Every line containing the word "noviembre" is to be copied from the data below.

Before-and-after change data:
----------
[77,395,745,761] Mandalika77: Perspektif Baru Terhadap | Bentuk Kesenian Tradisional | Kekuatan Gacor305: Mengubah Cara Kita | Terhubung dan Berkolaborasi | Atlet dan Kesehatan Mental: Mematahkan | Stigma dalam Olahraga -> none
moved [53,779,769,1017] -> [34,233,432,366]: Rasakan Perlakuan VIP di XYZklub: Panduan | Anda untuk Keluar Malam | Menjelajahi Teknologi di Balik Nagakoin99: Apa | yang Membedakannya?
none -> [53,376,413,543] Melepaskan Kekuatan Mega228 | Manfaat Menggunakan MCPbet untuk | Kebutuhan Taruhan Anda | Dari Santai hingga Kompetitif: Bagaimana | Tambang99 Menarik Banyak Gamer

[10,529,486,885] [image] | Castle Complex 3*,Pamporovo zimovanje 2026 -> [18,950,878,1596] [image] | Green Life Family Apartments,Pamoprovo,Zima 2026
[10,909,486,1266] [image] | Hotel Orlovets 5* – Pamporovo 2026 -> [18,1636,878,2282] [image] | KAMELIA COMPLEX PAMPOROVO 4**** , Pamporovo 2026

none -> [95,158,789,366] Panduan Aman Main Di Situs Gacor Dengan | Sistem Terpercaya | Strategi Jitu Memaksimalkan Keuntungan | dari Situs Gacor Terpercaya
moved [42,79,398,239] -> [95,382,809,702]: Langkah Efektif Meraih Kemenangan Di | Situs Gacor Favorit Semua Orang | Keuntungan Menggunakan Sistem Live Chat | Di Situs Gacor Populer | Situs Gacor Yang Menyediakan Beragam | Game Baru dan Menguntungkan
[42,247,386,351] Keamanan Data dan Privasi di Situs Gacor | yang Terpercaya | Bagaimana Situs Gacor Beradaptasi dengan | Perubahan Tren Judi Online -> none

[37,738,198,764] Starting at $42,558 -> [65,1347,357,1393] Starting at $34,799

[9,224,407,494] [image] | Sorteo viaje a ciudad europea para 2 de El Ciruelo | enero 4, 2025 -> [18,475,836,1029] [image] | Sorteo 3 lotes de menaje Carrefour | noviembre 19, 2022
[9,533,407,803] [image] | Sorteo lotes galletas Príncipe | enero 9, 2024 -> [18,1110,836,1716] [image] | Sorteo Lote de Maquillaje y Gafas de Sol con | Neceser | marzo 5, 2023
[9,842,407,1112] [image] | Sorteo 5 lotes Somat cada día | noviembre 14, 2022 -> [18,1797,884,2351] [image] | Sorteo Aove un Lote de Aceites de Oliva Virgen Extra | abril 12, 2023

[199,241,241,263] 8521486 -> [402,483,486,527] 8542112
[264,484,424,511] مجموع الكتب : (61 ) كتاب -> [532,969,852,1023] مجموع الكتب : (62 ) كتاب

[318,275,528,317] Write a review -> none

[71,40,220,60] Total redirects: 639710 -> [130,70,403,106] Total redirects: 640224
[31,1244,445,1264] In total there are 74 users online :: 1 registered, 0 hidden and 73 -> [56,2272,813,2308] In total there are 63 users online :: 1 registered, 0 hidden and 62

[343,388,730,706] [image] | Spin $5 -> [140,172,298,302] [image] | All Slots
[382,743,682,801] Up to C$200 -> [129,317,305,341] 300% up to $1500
----------
▶ [Task answer]
[9,224,407,494] [image] | Sorteo viaje a ciudad europea para 2 de El Ciruelo | enero 4, 2025 -> [18,475,836,1029] [image] | Sorteo 3 lotes de menaje Carrefour | noviembre 19, 2022
[9,842,407,1112] [image] | Sorteo 5 lotes Somat cada día | noviembre 14, 2022 -> [18,1797,884,2351] [image] | Sorteo Aove un Lote de Aceites de Oliva Virgen Extra | abril 12, 2023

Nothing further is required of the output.